The Probabilities Also Matter: A More Faithful Metric for Faithfulness of Free-Text Explanations in Large Language Models (2404.03189v2)

Abstract: In order to oversee advanced AI systems, it is important to understand their underlying decision-making process. When prompted, LLMs can provide natural language explanations or reasoning traces that sound plausible and receive high ratings from human annotators.
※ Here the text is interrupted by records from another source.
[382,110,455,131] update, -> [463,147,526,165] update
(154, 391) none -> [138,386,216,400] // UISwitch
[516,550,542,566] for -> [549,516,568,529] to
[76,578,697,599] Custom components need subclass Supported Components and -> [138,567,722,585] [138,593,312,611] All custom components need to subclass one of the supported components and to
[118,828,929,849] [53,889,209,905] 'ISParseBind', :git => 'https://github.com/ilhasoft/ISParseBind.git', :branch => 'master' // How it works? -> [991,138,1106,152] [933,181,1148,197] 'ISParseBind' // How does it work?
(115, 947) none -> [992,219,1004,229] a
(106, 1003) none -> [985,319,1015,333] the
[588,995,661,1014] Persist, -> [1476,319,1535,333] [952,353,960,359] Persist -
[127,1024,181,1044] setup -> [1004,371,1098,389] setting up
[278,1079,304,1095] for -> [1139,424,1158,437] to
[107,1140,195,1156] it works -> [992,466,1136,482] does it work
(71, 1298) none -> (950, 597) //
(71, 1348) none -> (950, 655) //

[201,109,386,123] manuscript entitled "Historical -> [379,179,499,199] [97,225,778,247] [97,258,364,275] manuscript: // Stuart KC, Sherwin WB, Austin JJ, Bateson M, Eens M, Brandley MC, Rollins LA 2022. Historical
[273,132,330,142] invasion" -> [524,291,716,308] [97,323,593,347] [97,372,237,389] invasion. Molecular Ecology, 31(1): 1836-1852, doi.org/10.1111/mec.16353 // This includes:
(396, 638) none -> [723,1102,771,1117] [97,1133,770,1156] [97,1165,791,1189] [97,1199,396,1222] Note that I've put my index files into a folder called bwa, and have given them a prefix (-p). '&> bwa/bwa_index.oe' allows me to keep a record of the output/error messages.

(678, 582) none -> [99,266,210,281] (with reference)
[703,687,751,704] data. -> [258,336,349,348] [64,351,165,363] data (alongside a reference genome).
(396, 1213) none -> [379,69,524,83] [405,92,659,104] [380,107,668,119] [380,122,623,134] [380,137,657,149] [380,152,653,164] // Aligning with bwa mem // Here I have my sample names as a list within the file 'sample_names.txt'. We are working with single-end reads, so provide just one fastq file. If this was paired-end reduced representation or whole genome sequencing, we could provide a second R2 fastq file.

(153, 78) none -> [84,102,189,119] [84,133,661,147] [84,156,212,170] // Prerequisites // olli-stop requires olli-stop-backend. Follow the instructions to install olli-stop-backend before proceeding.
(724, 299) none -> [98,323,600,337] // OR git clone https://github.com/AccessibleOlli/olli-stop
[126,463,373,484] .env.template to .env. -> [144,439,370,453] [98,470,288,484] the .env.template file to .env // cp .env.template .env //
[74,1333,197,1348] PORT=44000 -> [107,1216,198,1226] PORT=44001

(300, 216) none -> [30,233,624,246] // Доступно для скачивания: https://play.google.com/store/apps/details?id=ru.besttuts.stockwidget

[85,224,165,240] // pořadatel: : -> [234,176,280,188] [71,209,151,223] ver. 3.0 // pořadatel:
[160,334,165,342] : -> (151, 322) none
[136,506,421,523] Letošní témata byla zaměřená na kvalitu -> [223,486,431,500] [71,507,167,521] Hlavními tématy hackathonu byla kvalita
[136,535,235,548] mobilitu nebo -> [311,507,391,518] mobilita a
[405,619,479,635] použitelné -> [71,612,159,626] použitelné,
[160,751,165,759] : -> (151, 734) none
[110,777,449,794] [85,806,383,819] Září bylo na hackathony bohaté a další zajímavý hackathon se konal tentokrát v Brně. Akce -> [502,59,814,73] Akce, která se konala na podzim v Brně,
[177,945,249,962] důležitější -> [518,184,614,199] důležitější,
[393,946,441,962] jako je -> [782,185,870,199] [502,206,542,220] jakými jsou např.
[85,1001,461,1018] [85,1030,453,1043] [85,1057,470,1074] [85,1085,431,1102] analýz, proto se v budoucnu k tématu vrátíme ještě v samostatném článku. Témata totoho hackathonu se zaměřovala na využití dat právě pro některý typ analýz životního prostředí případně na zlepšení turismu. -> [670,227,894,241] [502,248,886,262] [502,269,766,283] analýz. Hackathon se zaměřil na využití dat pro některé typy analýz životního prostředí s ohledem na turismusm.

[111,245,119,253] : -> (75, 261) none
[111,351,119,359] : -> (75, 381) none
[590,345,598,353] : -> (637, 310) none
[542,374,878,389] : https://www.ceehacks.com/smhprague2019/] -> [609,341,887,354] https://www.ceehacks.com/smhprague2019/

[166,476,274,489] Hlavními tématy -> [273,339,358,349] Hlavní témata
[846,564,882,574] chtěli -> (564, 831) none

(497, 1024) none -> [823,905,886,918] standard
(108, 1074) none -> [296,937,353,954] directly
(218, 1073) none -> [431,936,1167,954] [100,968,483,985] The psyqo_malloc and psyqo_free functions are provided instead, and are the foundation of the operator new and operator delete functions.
However, it is unclear to what extent these explanations are faithful, i.e., truly capture the factors responsible for the model's predictions. In this work, we introduce Correlational Explanatory Faithfulness (CEF), a metric that can be used in faithfulness tests based on input interventions. Previous metrics used in such tests take into account only binary changes in the predictions. Our metric accounts for the total shift in the model's predicted label distribution, more accurately reflecting the explanations' faithfulness. We then introduce the Correlational Counterfactual Test (CCT) by instantiating CEF on the Counterfactual Test (CT) from Atanasova et al. (2023). We evaluate the faithfulness of free-text explanations generated by few-shot-prompted LLMs from the Llama2 family on three NLP tasks. We find that our metric measures aspects of faithfulness which the CT misses.

• The paper introduces CEF as a correlational metric that links prediction impact with explanatory mentions, refining traditional binary evaluations of faithfulness.
• It develops the Correlational Counterfactual Test (CCT) using Total Variation Distance to capture continuous shifts in predicted label distributions.
• Empirical results on Llama2 models across NLP tasks demonstrate that these metrics uncover nuanced trends overlooked by prior evaluation methods.

An Analysis of Correlational Explanatory Faithfulness in LLMs

The paper "The Probabilities Also Matter: A More Faithful Metric for Faithfulness of Free-Text Explanations in LLMs" by Noah Y. Siegel et al. introduces a novel approach to evaluating the faithfulness of free-text explanations generated by LLMs. This research seeks greater insight into the decision-making processes of such models, a crucial requirement for their deployment in high-stakes environments. The paper critiques existing faithfulness metrics and proposes Correlational Explanatory Faithfulness (CEF) and the Correlational Counterfactual Test (CCT) as more nuanced and informative alternatives.

Key Contributions

1. Objective Critique of Binary Metrics: The authors identify a significant limitation in prevailing faithfulness metrics, which largely depend on binary indicators of prediction changes following input interventions. This binary treatment lacks the granularity needed to capture nuances in prediction shifts.
2. Introduction of CEF: The paper proposes Correlational Explanatory Faithfulness (CEF), a metric that evaluates faithfulness based on the correlation between prediction impact and explanatory mentions. CEF provides a more continuous measure of faithfulness than existing metrics. It considers both the degree of impact of input interventions and the frequency of explanatory mentions of impactful factors, thereby addressing the need for explanations that highlight significant factors over trivial ones.
3. Correlational Counterfactual Test (CCT): Building on the Counterfactual Test (CT), the authors propose CCT as a refined tool to measure explanatory faithfulness. CCT uses statistical distances, specifically Total Variation Distance (TVD), to quantify the shift in predicted label distributions following interventions. This offers a more comprehensive view of model behavior than binary label change detection.
4. Empirical Evaluation: The authors apply CCT to evaluate free-text explanations generated by few-shot-prompted LLMs from the Llama2 family across three NLP tasks: e-SNLI, ComVE, and ECQA. The CCT reveals faithfulness trends that previous metrics may have missed, indicating gaps in prior interpretation frameworks.

Implications and Future Directions

The introduction of CEF and CCT signals a significant shift toward more thorough assessments of explanation faithfulness in LLMs. This advancement has practical ramifications for domains such as healthcare and criminal justice, where understanding AI model reasoning is pivotal. By offering a more granular and correlate-based analysis, CCT could enhance oversight mechanisms for AI, fostering greater trust in AI's deployment in sensitive sectors.

Theoretically, this work underscores the importance of capturing non-binary dynamics in AI interpretability research. The pursuit of refining metrics like CCT could lead to deeper insights into the underlying mechanisms of LLMs and improve the generalizability of interpretability findings across diverse AI systems.

Looking forward, the research opens pathways for the evaluation of instruction-tuned models, as well as the exploration of explanation generation strategies such as question decomposition. A continued focus on the interaction between prediction impact and explanation structure could further solidify the nexus between transparency and model reliability. Enhanced metrics like CCT may catalyze broader efforts to standardize interpretability assessments, potentially setting benchmarks for future contributions in the field.

In conclusion, the development and application of CEF and CCT signify a substantial contribution to AI interpretability. This research provides a more faithful reflection of model reasoning processes, challenging researchers to reconceive the metrics guiding explainability in AI. As models evolve, so too must the methods by which we assess their transparency and trustworthiness, a challenge this paper addresses with commendable depth.